Uma voz entre o islamismo e o hinduísmo


O sikhismo surgiu no século 15, no Punjab, hoje um estado dividido entre a Índia e o Paquistão, e é considerada a quarta maior comunidade religiosa da Índia e a quinta maior do mundo, com mais de 30 milhões de praticantes. Para muitos estudiosos, é uma síntese entre o hinduísmo e o islamismo.


Por ocasião do 550º aniversário do nascimento de seu fundador, Guru Nanak (1469-1540), os peregrinos sikhs indianos foram autorizados pela primeira vez a viajar sem visto para o mausoléu de Nanak na cidade de Kartarpur, no Paquistão, para a quatro quilômetros da fronteira com a Índia, criando para o efeito, em novembro de 2019, o que se designa por “Corredor de Kartarpur”, de quase cinco quilômetros, que liga o templo Dera Baba Nanak Sahib no Punjab indiano, com o Gurdwara Darbar Sahib de Kartarpur no Punjab paquistanês, um dos locais mais sagrados dos Sikhs , ao lado do Templo Dourado . Esses locais também são conhecidos como darshan (visão divina), o local de culto para osikhs.

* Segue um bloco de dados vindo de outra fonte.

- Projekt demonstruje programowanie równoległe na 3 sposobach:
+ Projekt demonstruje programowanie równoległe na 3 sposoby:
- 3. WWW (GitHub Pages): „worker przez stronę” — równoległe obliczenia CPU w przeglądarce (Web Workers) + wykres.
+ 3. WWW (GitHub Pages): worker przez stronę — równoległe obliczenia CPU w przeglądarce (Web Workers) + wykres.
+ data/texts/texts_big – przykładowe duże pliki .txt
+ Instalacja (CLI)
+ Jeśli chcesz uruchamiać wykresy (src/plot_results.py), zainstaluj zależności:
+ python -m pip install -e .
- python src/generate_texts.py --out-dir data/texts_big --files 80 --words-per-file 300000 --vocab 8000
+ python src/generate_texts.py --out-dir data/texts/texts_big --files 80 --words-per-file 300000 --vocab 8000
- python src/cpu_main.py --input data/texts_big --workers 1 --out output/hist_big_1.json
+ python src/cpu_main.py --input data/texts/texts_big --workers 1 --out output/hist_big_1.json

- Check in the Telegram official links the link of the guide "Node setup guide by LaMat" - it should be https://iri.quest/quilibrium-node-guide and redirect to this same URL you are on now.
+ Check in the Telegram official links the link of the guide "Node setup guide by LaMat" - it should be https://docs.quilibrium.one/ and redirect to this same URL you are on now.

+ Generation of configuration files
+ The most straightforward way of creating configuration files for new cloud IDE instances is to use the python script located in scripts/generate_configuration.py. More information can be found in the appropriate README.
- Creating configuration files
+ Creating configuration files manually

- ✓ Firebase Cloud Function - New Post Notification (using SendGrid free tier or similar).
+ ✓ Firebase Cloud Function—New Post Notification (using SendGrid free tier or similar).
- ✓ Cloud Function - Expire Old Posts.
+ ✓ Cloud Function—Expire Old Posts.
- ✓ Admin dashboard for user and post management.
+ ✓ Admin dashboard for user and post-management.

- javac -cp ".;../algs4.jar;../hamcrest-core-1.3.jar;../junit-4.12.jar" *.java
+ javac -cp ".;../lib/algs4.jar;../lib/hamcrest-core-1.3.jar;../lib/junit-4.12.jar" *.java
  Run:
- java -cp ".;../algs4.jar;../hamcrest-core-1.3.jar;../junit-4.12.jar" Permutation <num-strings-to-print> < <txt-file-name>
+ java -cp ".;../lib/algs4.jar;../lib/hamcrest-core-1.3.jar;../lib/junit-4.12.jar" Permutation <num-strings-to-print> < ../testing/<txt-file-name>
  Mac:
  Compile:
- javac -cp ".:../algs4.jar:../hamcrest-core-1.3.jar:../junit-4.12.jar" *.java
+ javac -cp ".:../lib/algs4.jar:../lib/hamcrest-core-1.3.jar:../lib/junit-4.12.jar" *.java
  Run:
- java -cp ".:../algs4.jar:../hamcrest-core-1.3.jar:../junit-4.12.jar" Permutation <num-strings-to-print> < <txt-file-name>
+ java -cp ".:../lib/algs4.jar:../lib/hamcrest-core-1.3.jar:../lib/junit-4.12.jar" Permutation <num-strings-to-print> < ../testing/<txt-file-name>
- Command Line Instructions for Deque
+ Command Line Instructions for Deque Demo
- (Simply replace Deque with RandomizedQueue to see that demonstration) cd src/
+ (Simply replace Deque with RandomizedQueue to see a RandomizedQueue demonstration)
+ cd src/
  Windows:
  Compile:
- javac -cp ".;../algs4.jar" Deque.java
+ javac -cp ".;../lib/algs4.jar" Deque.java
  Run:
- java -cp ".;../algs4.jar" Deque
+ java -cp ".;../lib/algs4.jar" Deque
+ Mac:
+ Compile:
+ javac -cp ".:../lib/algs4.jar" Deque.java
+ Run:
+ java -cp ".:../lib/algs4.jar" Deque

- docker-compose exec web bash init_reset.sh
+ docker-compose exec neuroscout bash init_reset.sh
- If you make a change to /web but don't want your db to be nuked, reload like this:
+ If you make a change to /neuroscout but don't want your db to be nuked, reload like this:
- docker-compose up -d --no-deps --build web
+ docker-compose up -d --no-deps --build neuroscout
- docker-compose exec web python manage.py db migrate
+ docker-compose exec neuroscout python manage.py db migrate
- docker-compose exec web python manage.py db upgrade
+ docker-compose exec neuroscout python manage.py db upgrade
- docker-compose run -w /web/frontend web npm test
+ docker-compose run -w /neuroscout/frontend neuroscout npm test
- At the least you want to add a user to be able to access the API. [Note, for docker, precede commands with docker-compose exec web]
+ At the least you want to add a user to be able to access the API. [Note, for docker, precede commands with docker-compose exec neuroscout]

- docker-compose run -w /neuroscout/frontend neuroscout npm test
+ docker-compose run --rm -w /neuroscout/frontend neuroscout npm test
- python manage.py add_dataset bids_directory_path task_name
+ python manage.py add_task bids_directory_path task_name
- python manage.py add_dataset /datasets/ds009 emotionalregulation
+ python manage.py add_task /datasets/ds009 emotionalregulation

No dia da inauguração desta passagem, o primeiro-ministro indiano, Narendra Modi, comparou aquele acontecimento com a queda do Muro de Berlim. O novo passe impede os peregrinos da Índia, que antes, para chegar ao mausoléu, além de precisarem de visto, tinham que se deslocar até a cidade de Lahore e de lá até Katarpur, um percurso de cerca de 125 quilômetros, uma distância insignificante, para deuses que matam à distância.